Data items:
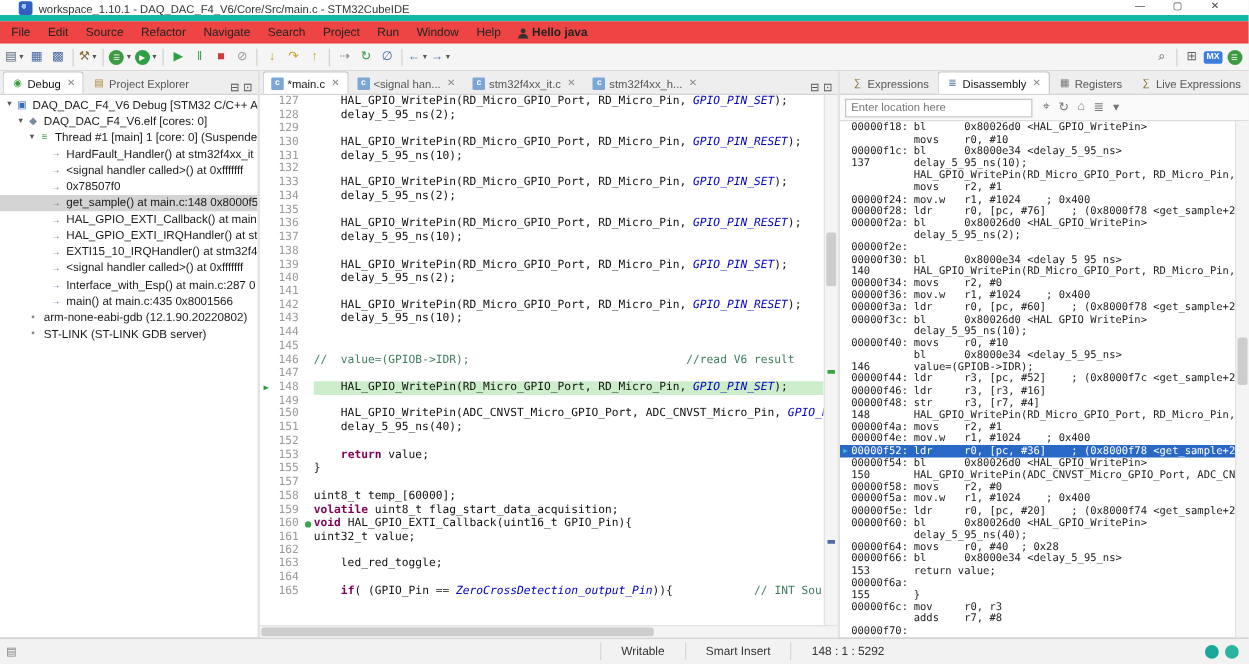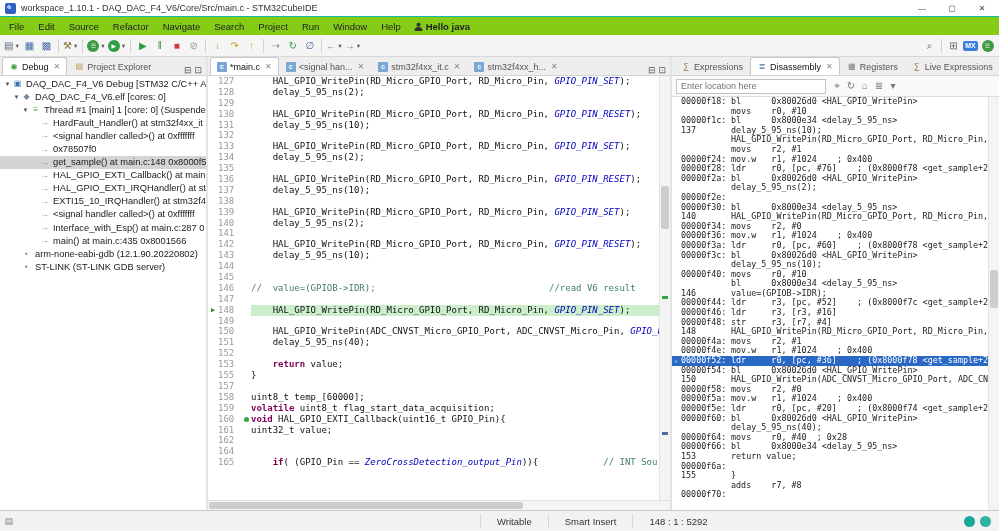"workspace_1.10.1 -" .titlebar { align-items: center -> flex-end; border-bottom: 1px solid #14b8a6 -> 5px solid #14b8a6; padding: 0 2px -> 0 12px }
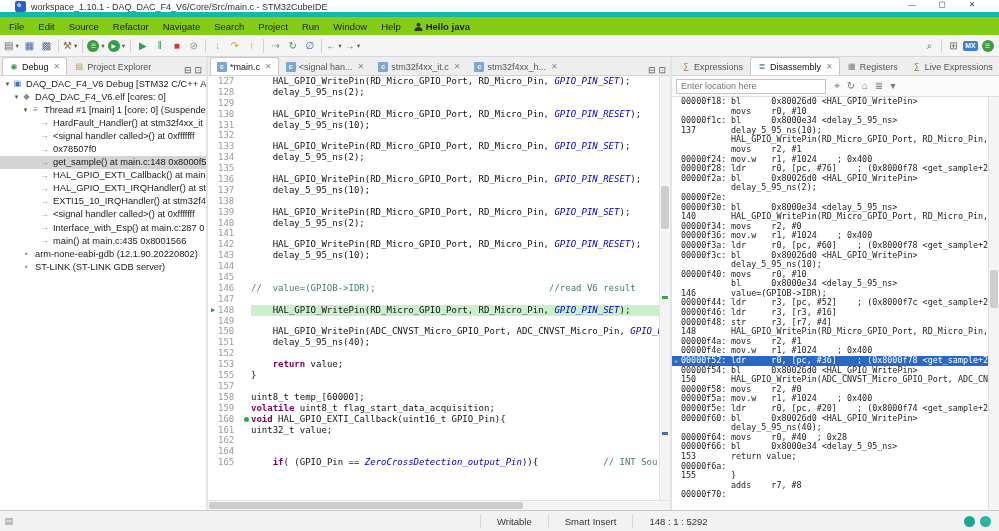"File Edit Source Refactor Navigate" .menubar { background: #84cc16 -> #ef4444 }
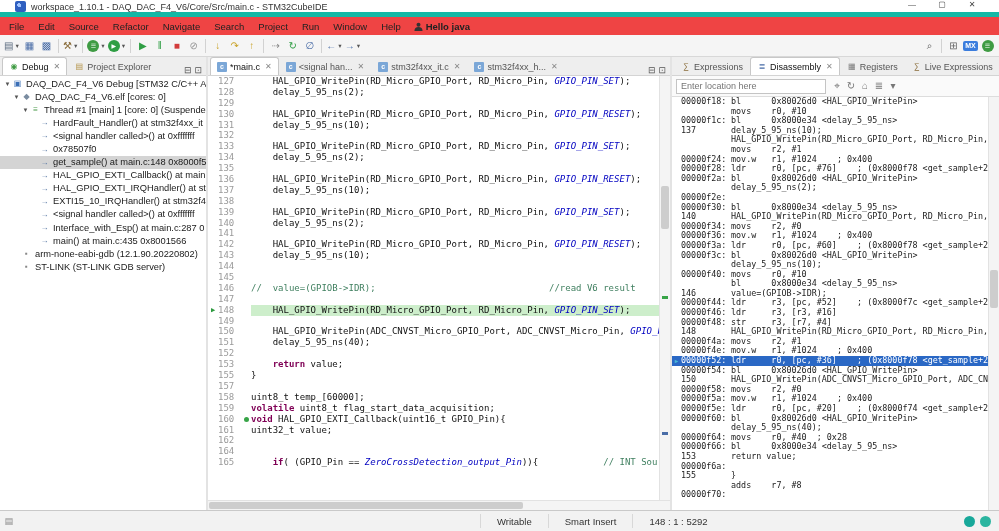"127" .cn { text-align: left -> right }
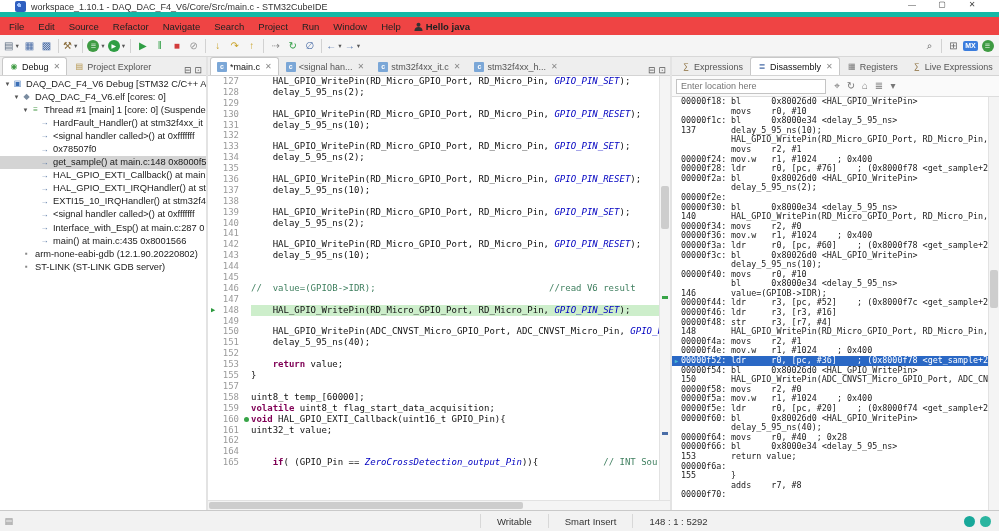"163" div.cl { html: none -> <div> <span></span> <span>163</span> <span></span> <span><span> led_red_toggle;</span></span> </div> }
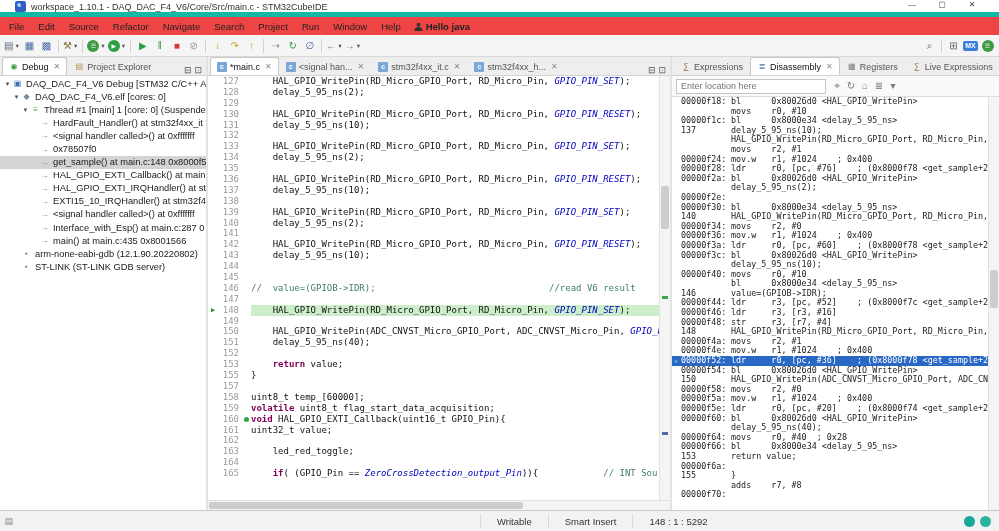"00000f6c:" div.dl { html: none -> <div><span></span><span>00000f6c:</span><span>mov r0, r3</span></div> }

(Your goal): Only the lines from the start of the records to the line with "-> <div> <span></span>" belong in the copy. Print them exactly, minus pictures.

(Task answer):
"workspace_1.10.1 -" .titlebar { align-items: center -> flex-end; border-bottom: 1px solid #14b8a6 -> 5px solid #14b8a6; padding: 0 2px -> 0 12px }
"File Edit Source Refactor Navigate" .menubar { background: #84cc16 -> #ef4444 }
"127" .cn { text-align: left -> right }
"163" div.cl { html: none -> <div> <span></span> <span>163</span> <span></span> <span><span> led_red_toggle;</span></span> </div> }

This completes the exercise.